(Dataset entries)
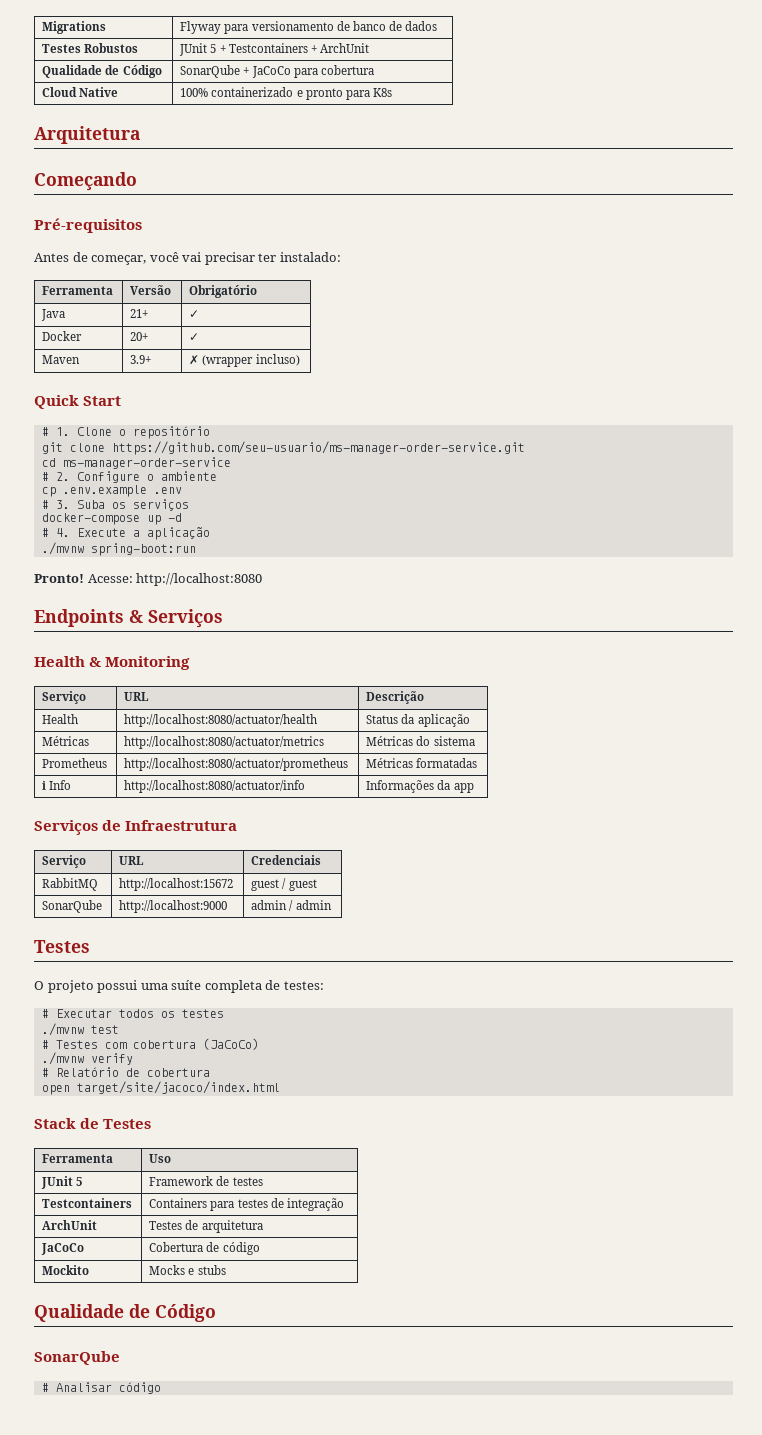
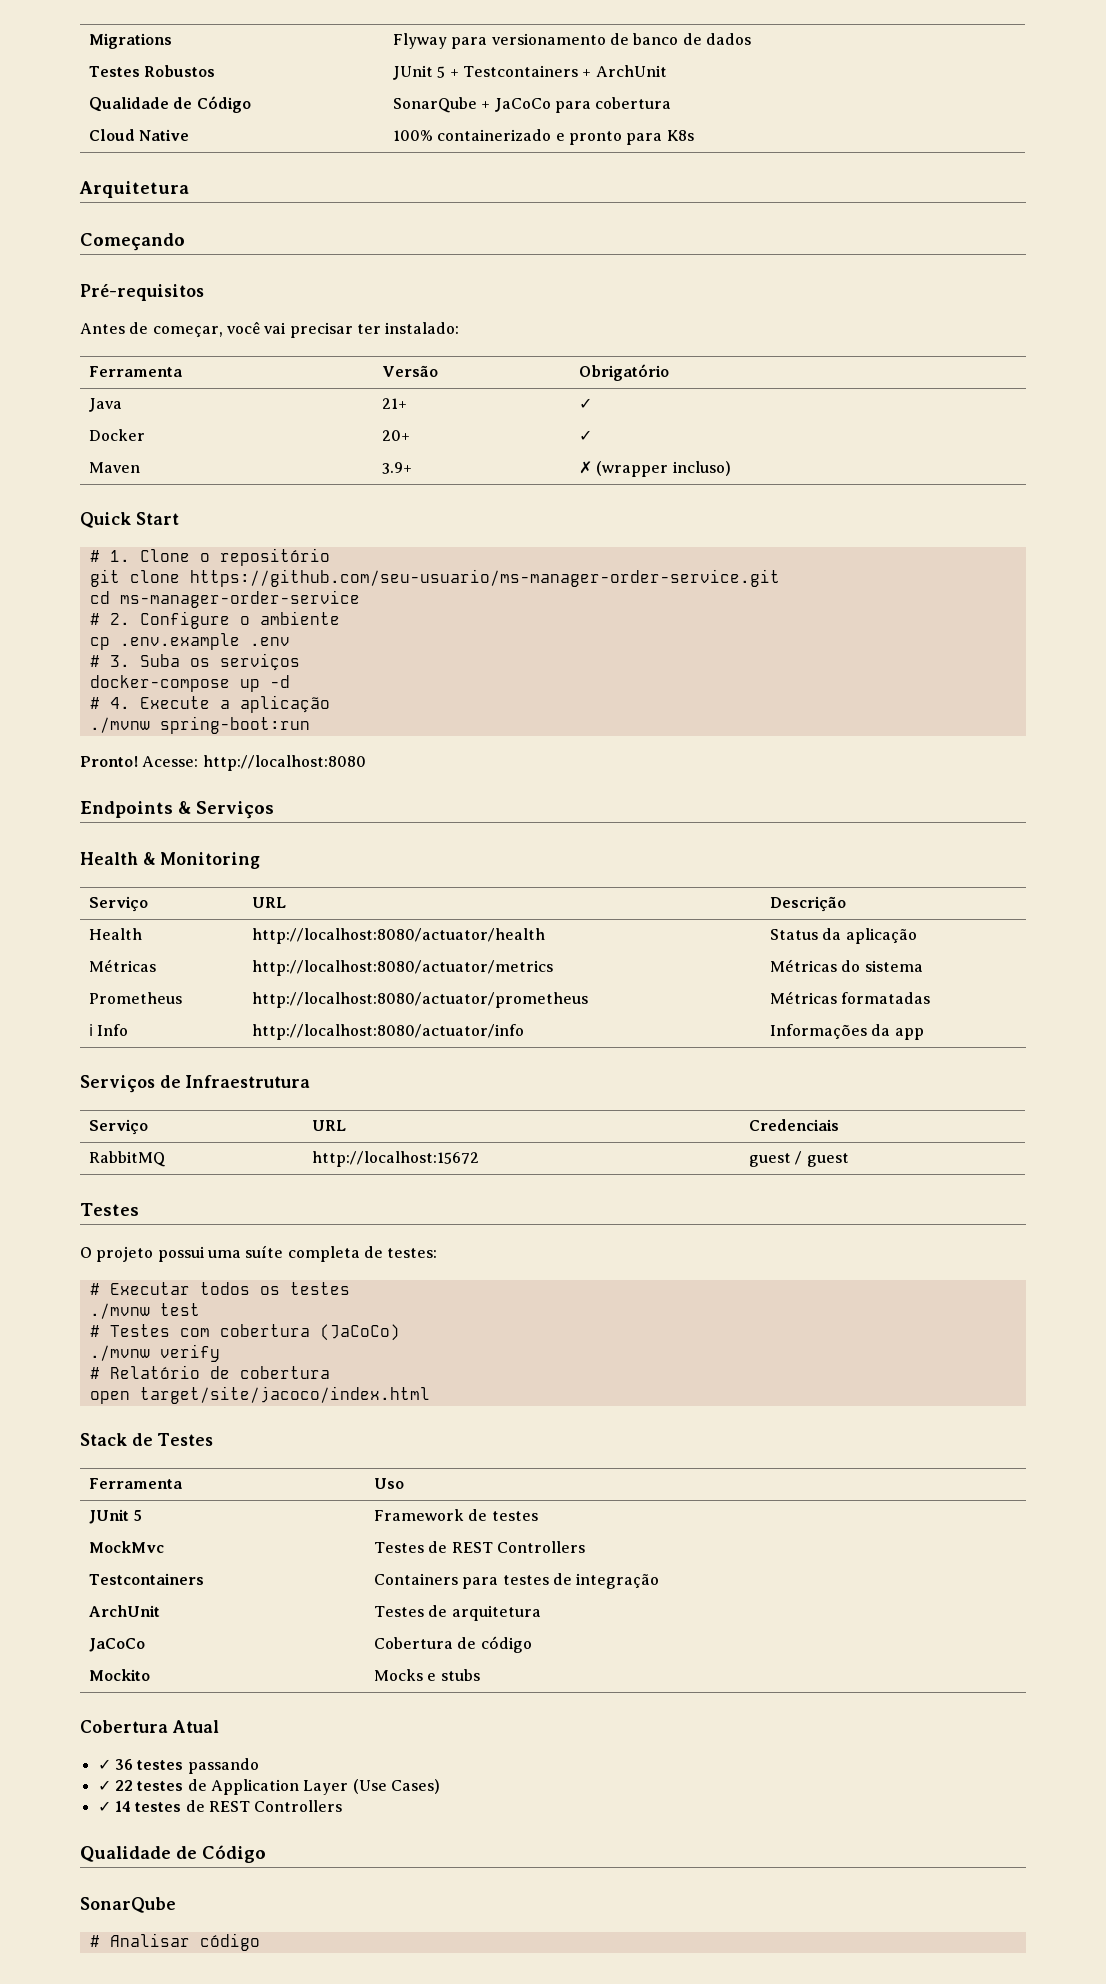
- SonarQube | http://localhost:9000 | admin / admin
+ MockMvc | Testes de REST Controllers
+ Cobertura Atual
+ ✓ 36 testes passando
+ ✓ 22 testes de Application Layer (Use Cases)
+ ✓ 14 testes de REST Controllers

Task details -
Return every entry above word for word, and include no images.

Reply to the exercise -
- SonarQube | http://localhost:9000 | admin / admin
+ MockMvc | Testes de REST Controllers
+ Cobertura Atual
+ ✓ 36 testes passando
+ ✓ 22 testes de Application Layer (Use Cases)
+ ✓ 14 testes de REST Controllers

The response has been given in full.